**Instructions to follow**
Where in the data does the word "passionate" appear? Find those lines and copy them.

**Data extract**
'''

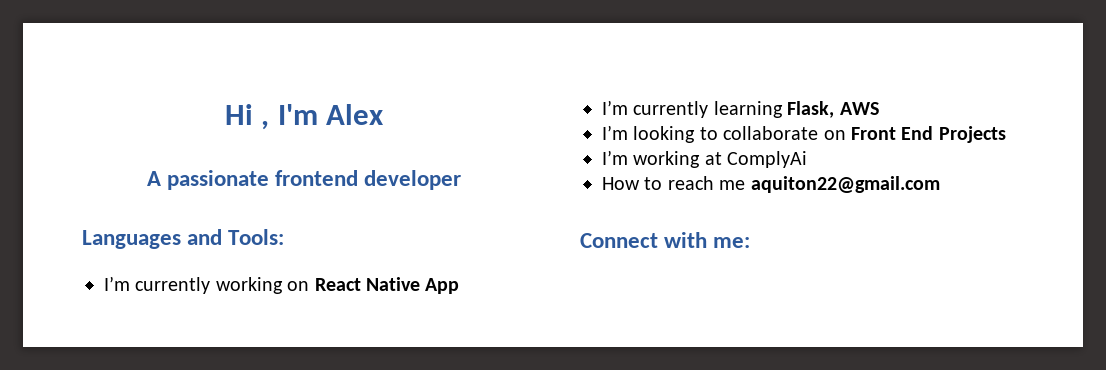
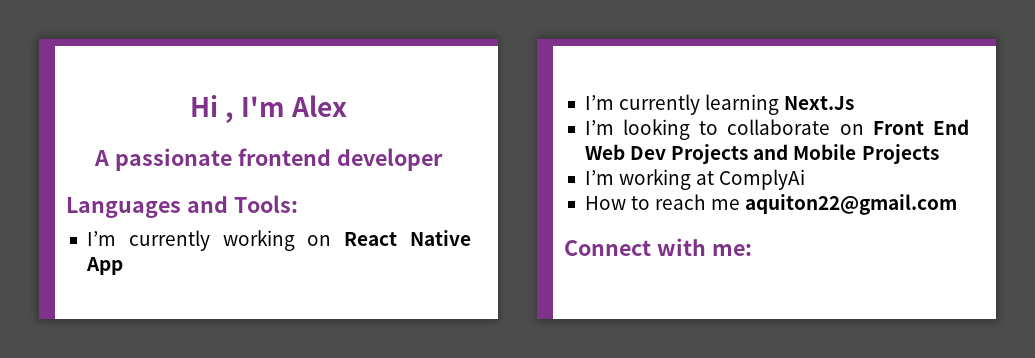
- I’m currently learning Flask, AWS
+ I’m currently learning Next.Js
- I’m looking to collaborate on Front End Projects
+ I’m looking to collaborate on Front End Web Dev Projects and Mobile Projects

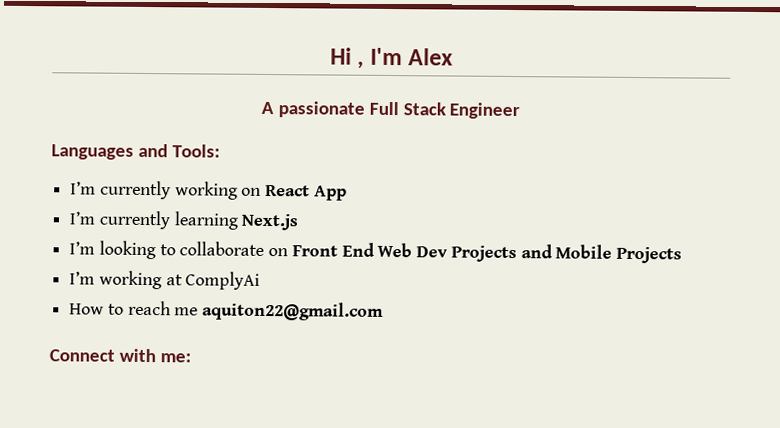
- A passionate frontend developer
+ A passionate Full Stack Engineer
- I’m currently working on React Native App
+ I’m currently working on React App
- I’m currently learning Next.Js
+ I’m currently learning Next.js

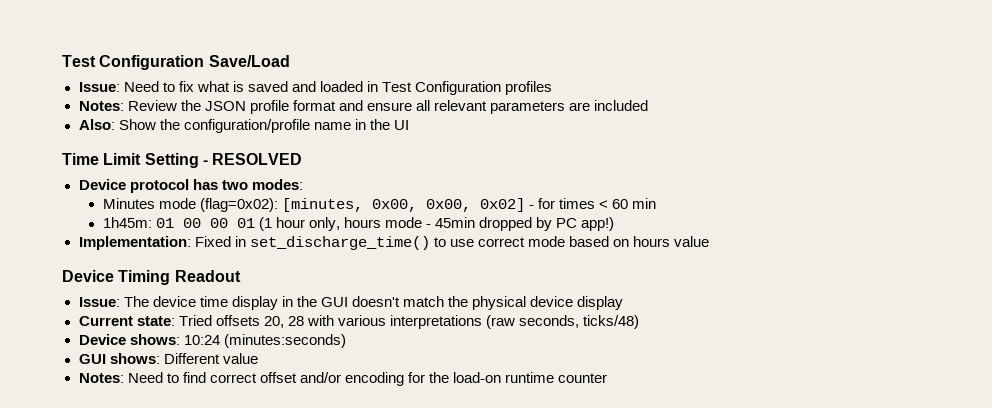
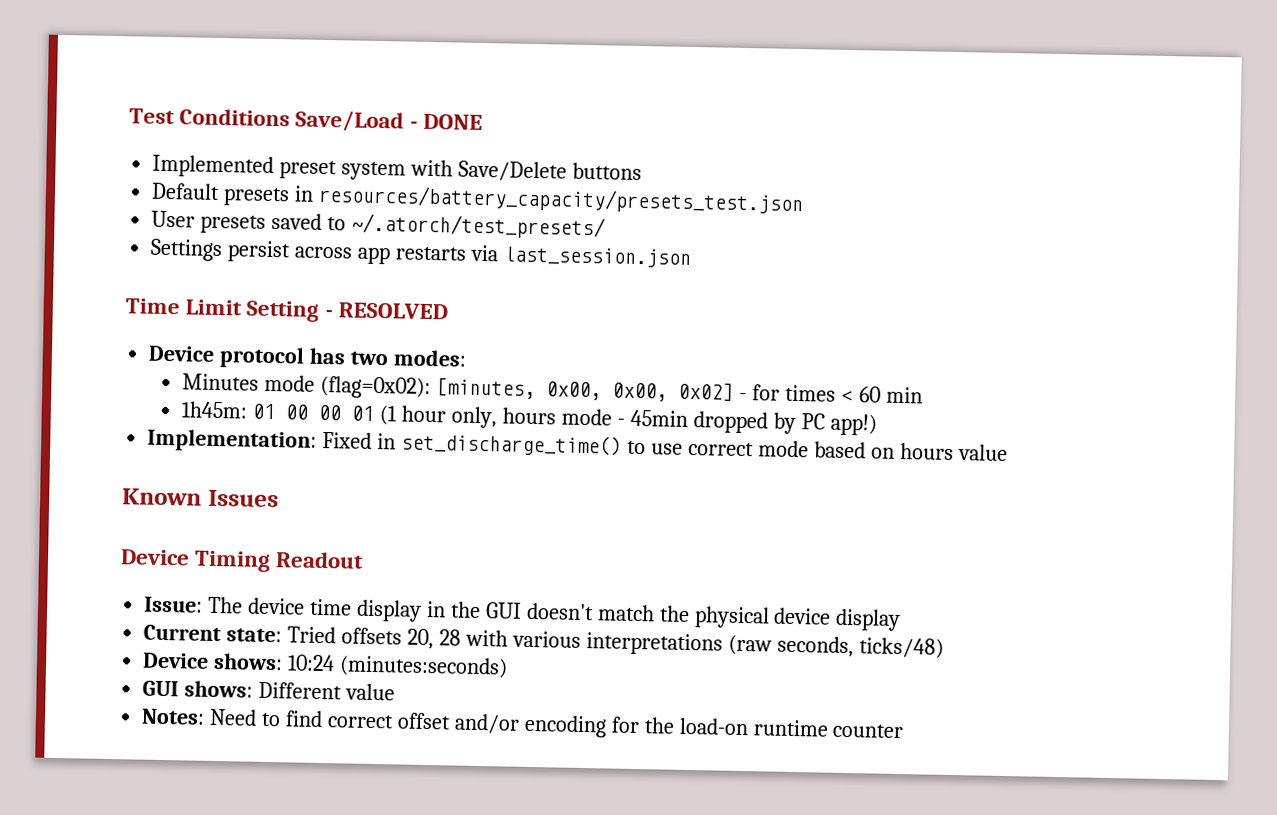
- Test Configuration Save/Load
- Issue: Need to fix what is saved and loaded in Test Configuration profiles
- Notes: Review the JSON profile format and ensure all relevant parameters are included
- Also: Show the configuration/profile name in the UI
+ Test Conditions Save/Load - DONE
+ Implemented preset system with Save/Delete buttons
+ Default presets in resources/battery_capacity/presets_test.json
+ User presets saved to ~/.atorch/test_presets/
+ Settings persist across app restarts via last_session.json
+ Known Issues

'''

**Answer space**
- A passionate frontend developer
+ A passionate Full Stack Engineer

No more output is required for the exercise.